On Fri, Nov 24, 2017 at 01:06:12PM +0100, Sebastian Moeller wrote:
> 
> > On Nov 24, 2017, at 12:21, Toke Høiland-Jørgensen <t...@toke.dk> wrote:
> > 
> > Dave Taht <d...@taht.net> writes:
> > 
> >> Pete Heist <petehe...@gmail.com> writes:
> >> 
> >>>    On Nov 23, 2017, at 10:44 AM, Jonathan Morton <chromati...@gmail.com> 
> >>> wrote:
> >>> 
> >>>    This is most likely an interaction of the AQM with Linux' scheduling
> >>>    latency.
> >>> 
> >>>    At the 'lan' setting, the time comstants are similar in magnitude to 
> >>> the
> >>>    delays induced by Linux itself, so congestion might be signalled
> >>>    prematurely.

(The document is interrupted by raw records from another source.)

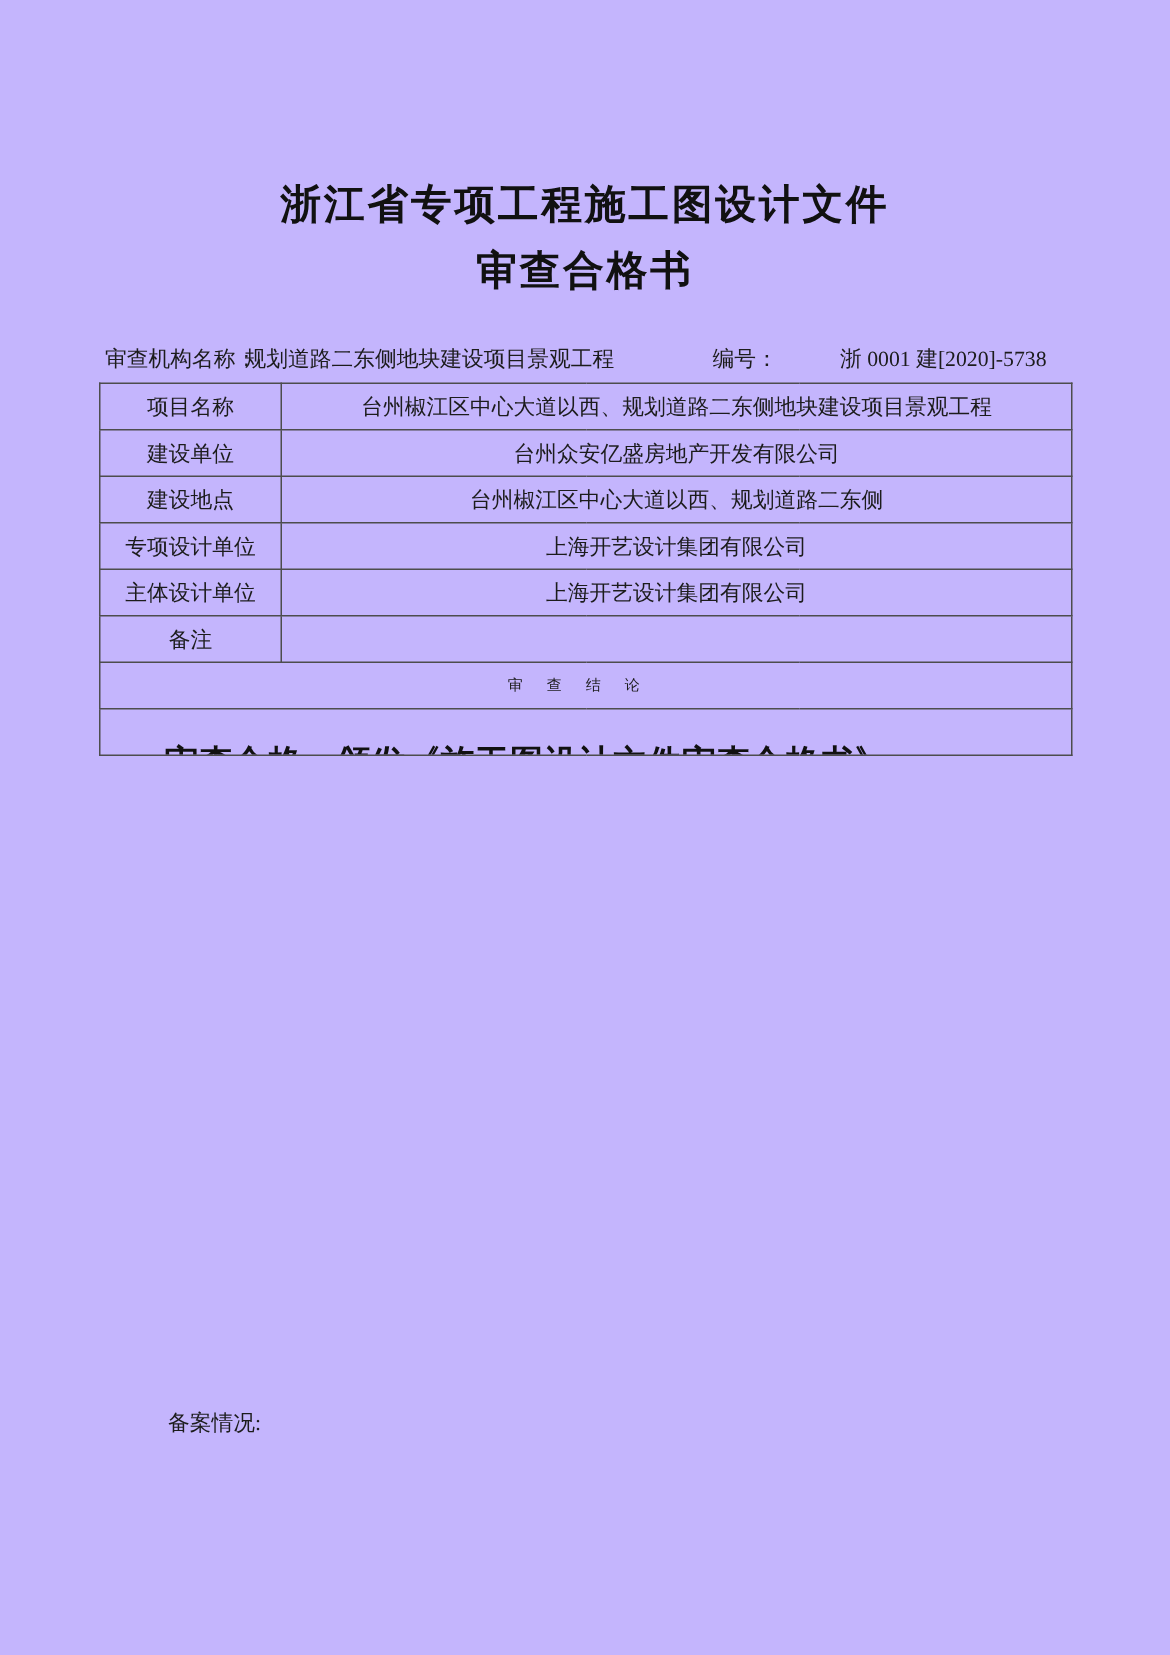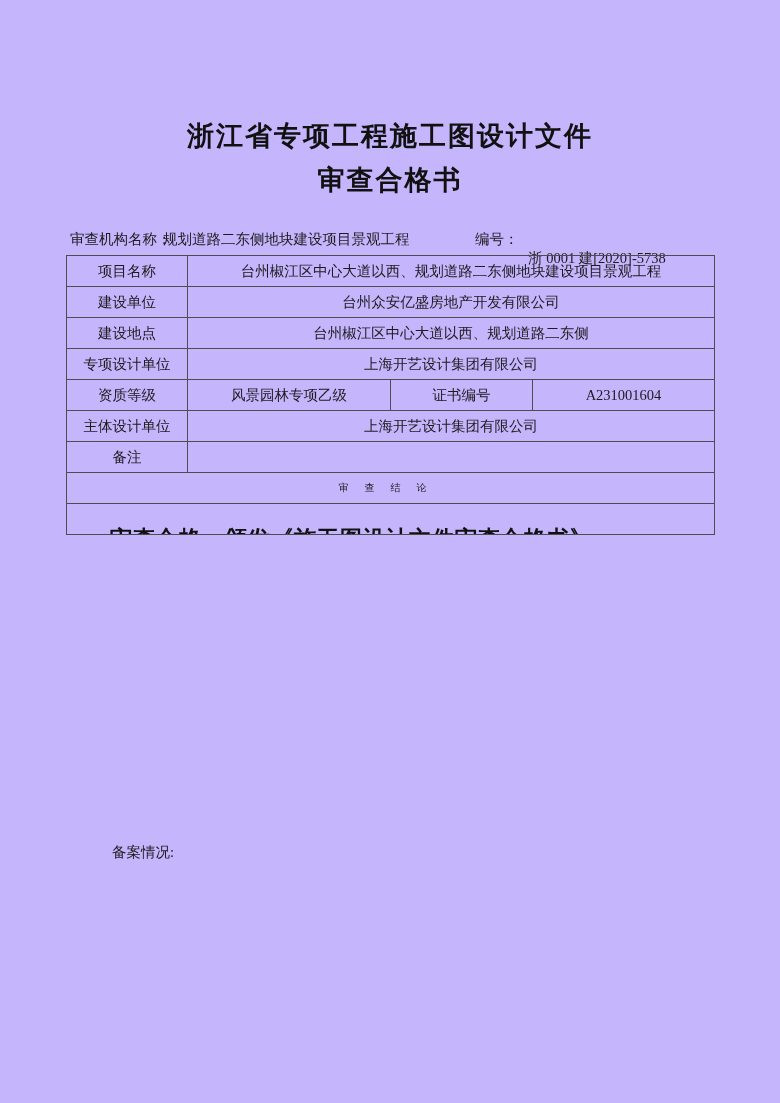--- a/index.html
+++ b/index.html
@@ -24,7 +24,7 @@
   .hr-agency-label{left:70px;}
   .hr-agency-value{left:163px;}
   .hr-number-label{left:475px;}
-  .hr-number-value{left:528px;margin-top:19px;}
+  .hr-number-value{left:560px;}
   table.info{
     position:absolute;top:255px;left:66px;
     width:648px;border-collapse:collapse;table-layout:fixed;

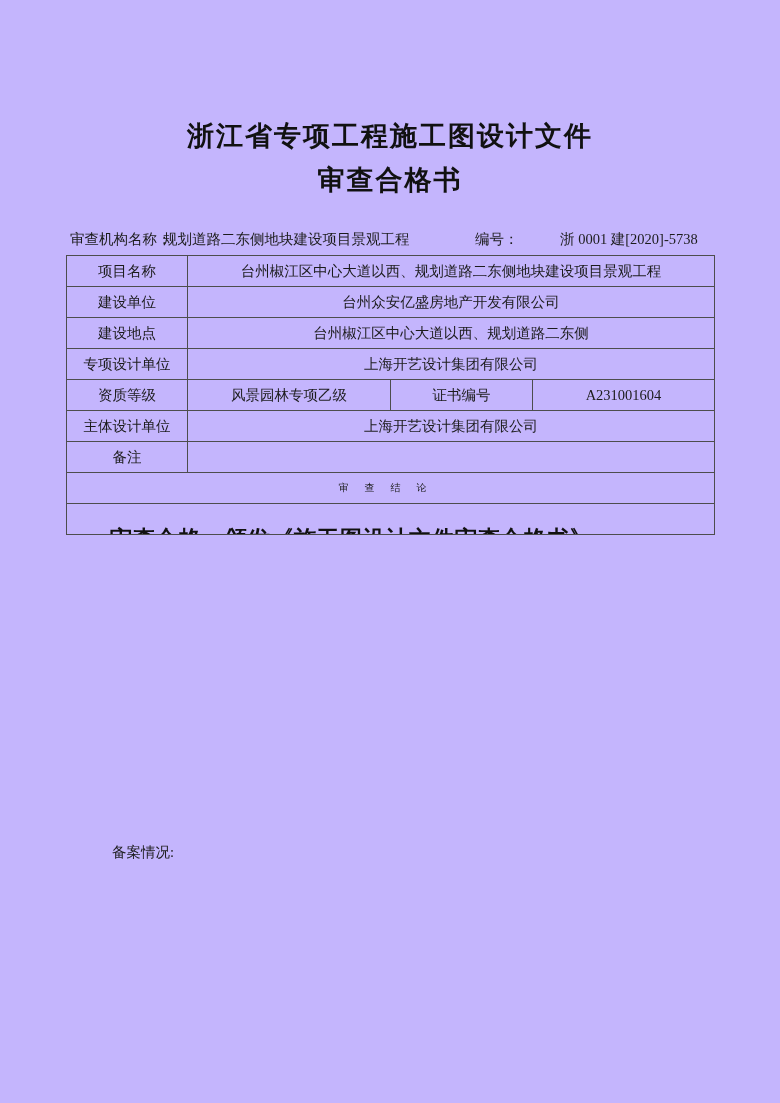--- a/index.html
+++ b/index.html
@@ -86,12 +86,6 @@
         <td colspan="3">上海开艺设计集团有限公司</td>
       </tr>
       <tr>
-        <td>资质等级</td>
-        <td>风景园林专项乙级</td>
-        <td>证书编号</td>
-        <td>A231001604</td>
-      </tr>
-      <tr>
         <td>主体设计单位</td>
         <td colspan="3">上海开艺设计集团有限公司</td>
       </tr>

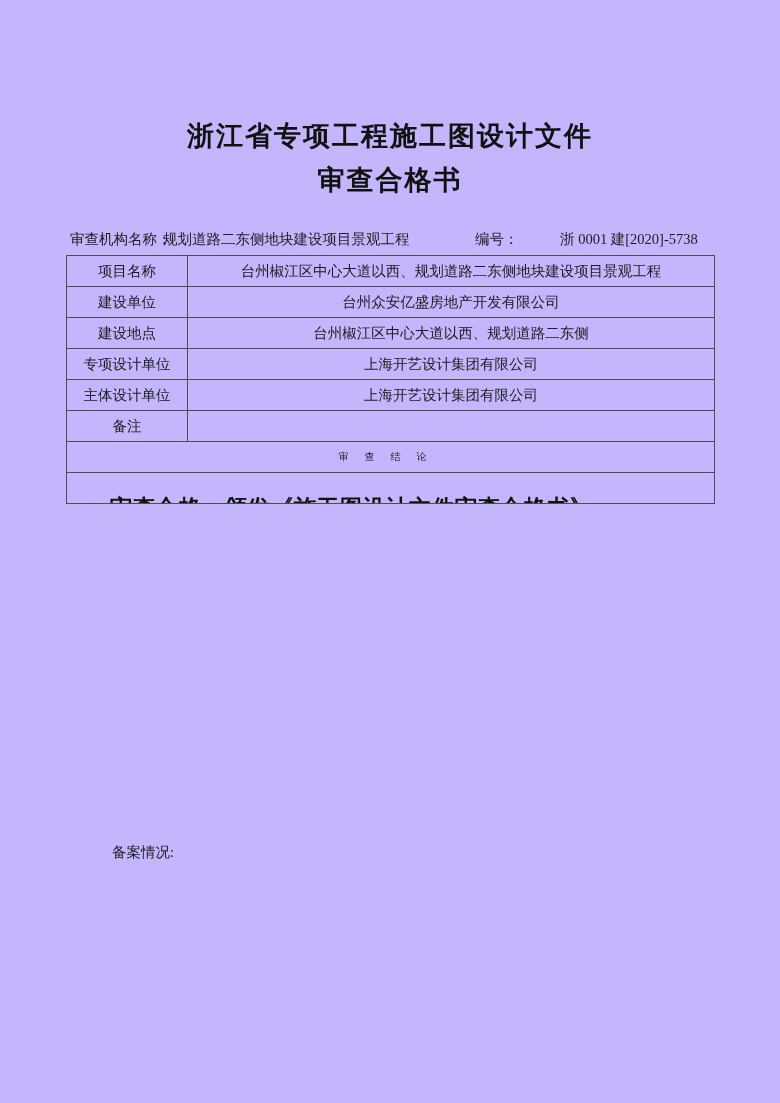--- a/index.html
+++ b/index.html
@@ -44,7 +44,7 @@
   }
   .result-cell .abs{position:absolute;white-space:nowrap;}
   .result-line{top:20px;left:43px;font-size:22px;font-weight:bold;letter-spacing:1px;color:#111;}
-  .filing{position:absolute;top:843px;left:112px;font-size:14.5px;}
+  .filing{position:absolute;top:939px;left:112px;font-size:14.5px;}
 </style>
 </head>
 <body>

The flows will then become sparse and total throughput 
> >>> reduced,
> >>>    leaving little or no back-pressure for the fairness logic to work 
> >>> against.
> >> 
> >> Agreed. 
> >> 
> >> man page add:
> >> 
> >> At the 'lan' setting(1ms), the time constants are similar in magnitude
> >> to the jitter in the Linux kernel itself, so congestion might be
> >> signalled prematurely. The flows will then become sparse and total
> >> throughput reduced, leaving little or no back-pressure for the fairness
> >> logic to work against. Use the "metro" setting for local lans unless you
> >> have a custom kernel.
> > 
> > Erm, doesn't this make the 'lan' keyword pretty much useless? So why not
> > just remove it? Or redefine it to something that actually works? 3ms?
> 
> The same applies for datacentre (0.1 ms), no? But I agree, let's not expose 
> these as explicit keywords, one can always use "rtt [100us|1ms]" I assume...

Which should also contain such disclaimer with it.
"Values smaller than 10ms requires special handling.", for example.